🤖 AI Summary
This study investigates the impact of speech representation choices on voice-driven 3D facial animation, aiming to balance semantic fidelity and facial motion reconstruction accuracy. The authors systematically evaluate four categories of discrete speech representations—self-supervised features, neural codec latent spaces, ASR-derived labels, and discrete speech tokens—using both objective metrics and subjective perceptual assessments. Through probing analyses, they uncover how these representations relate to phonemes and articulatory deformations.
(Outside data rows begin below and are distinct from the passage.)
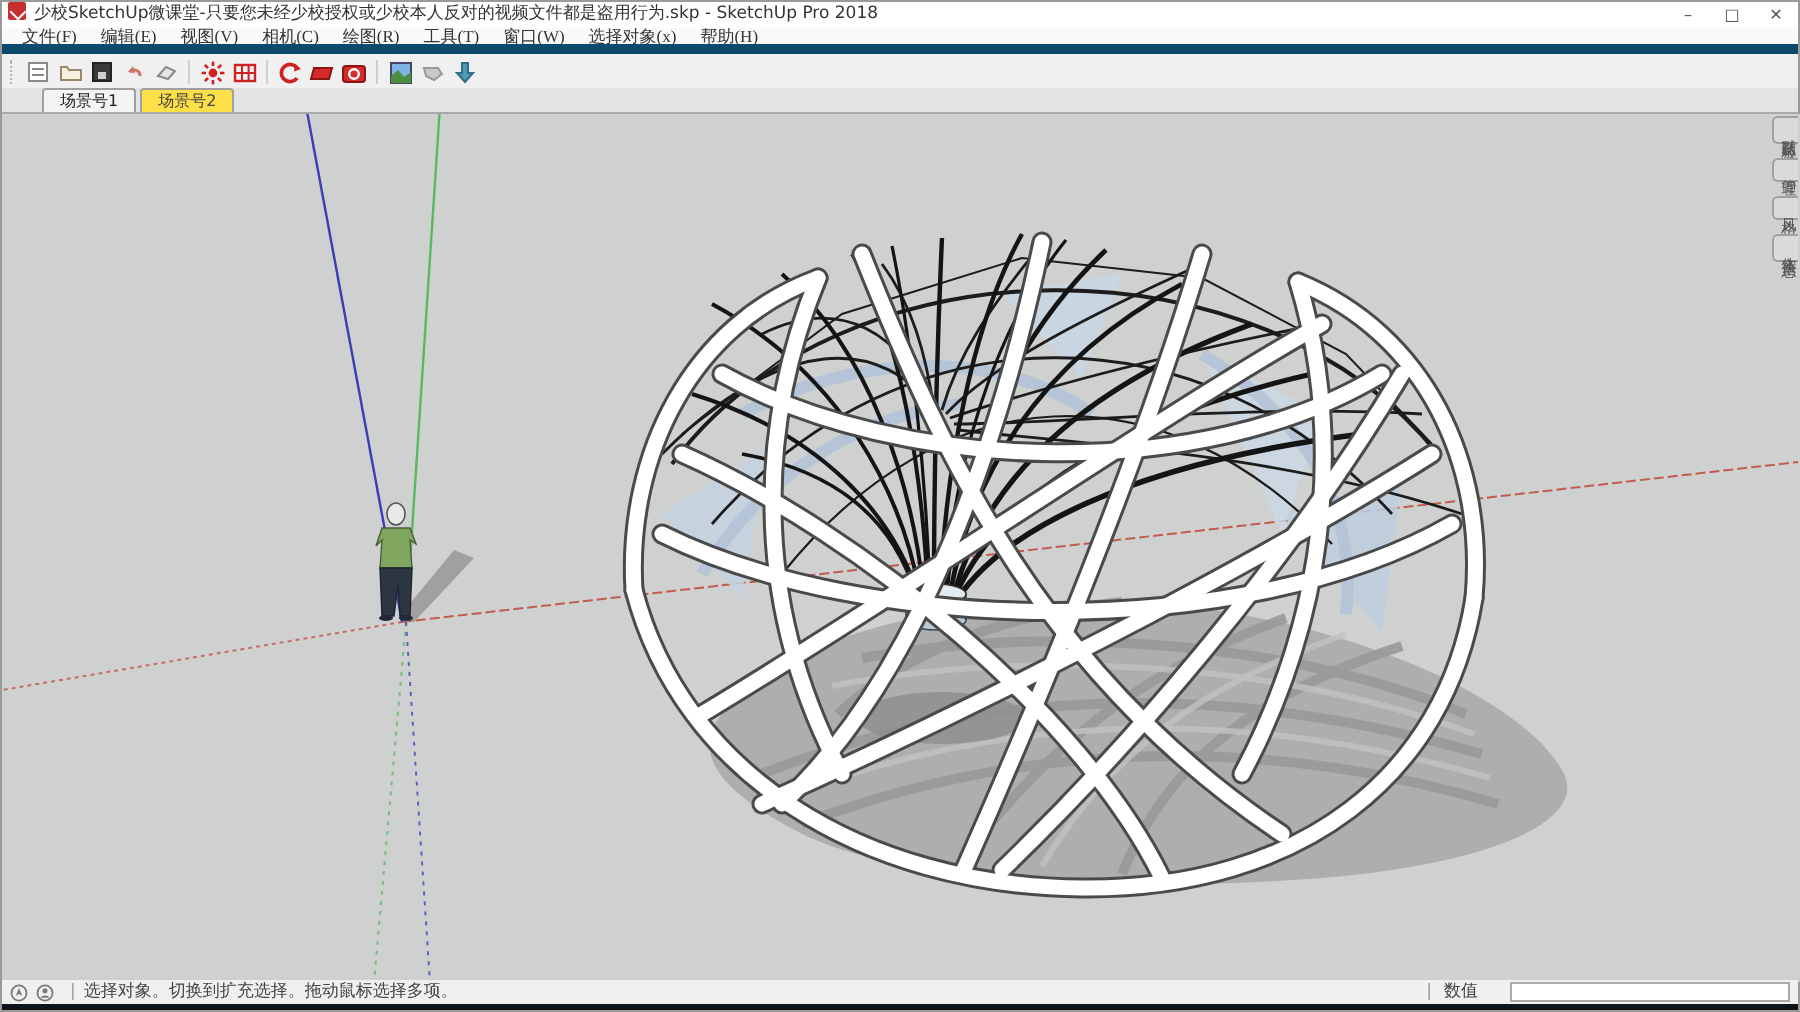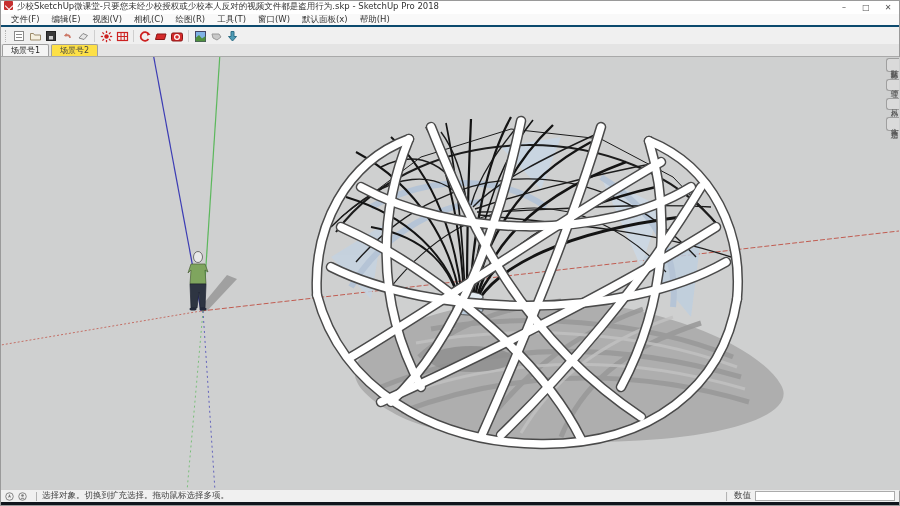"文件(F)" .menubar { border-bottom: 2px solid #0c4a6e -> 5px solid #0c4a6e; font-family: none -> Liberation Serif, serif }
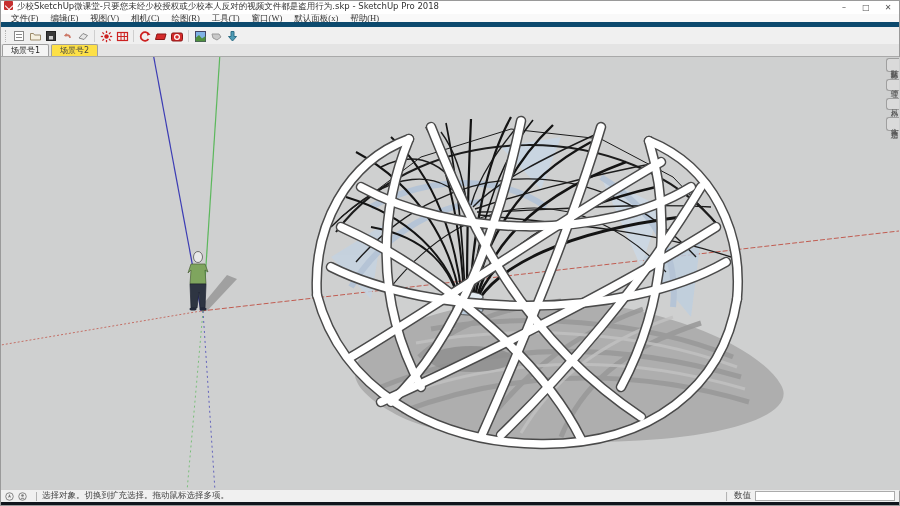"默认面板(x)" div.menu-item { text: 默认面板 -> 选择对象 }
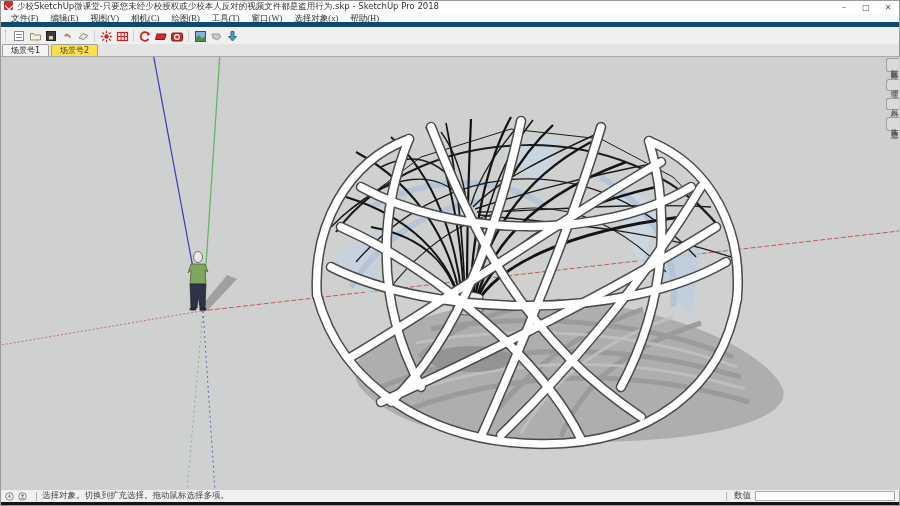"场景号1" .scenebar { padding-left: 1px -> 20px }
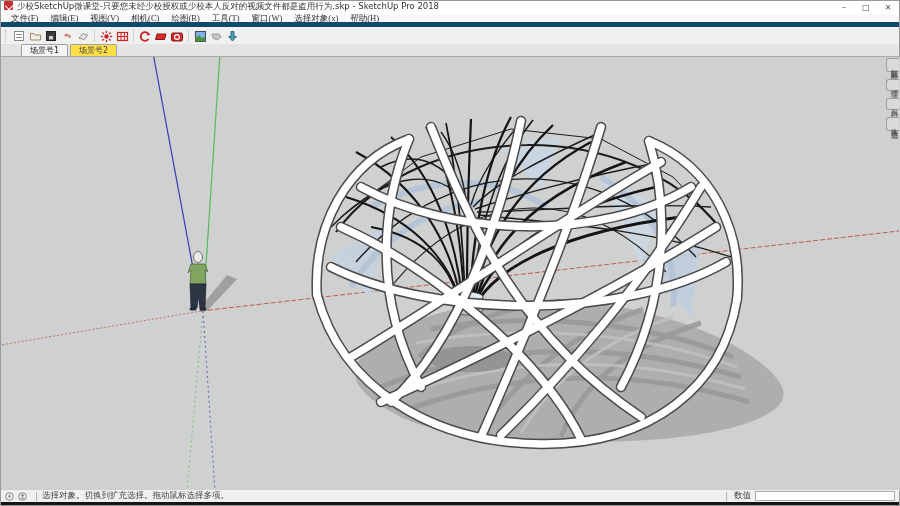"数值" .sb-measure-label { margin: 0 4px 0 2px -> 0 16px 0 2px }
Their findings reveal that semantic- and label-based representations perform comparably and outperform alternatives, and they demonstrate for the first time that explicit phoneme category encoding is crucial for high-quality animation. Building on these insights, the paper proposes a unified audiovisual text-to-speech (AVTTS) framework that leverages a shared discrete representation to jointly synthesize high-fidelity speech and realistic 3D facial movements.
📝 Abstract
The choice of speech representation is critical in speech-driven 3D facial animation. Representations differ in what they encode: SSL features emphasize segmental and semantic cues, neural codecs yield latents optimized for acoustic reconstruction, and ASR-style objectives produce label-based spaces. We evaluate four speech representation families for 3D facial synthesis, comparing their facial reconstruction quality across two facial decoders using objective metrics and a perceptual evaluation. We additionally conduct probing analyses that relate tokenized representations to phonetic units and to articulatory deformations. We found that encoding phonetic classes is beneficial for accurate facial animation prediction on both semantic and label-based representations with comparable facial animation quality. From the latter, we introduce an Audio Visual Text-to-Speech (AVTTS) pipeline that leverages, as a shared space, discrete representations to decode speech and 3D facial motion.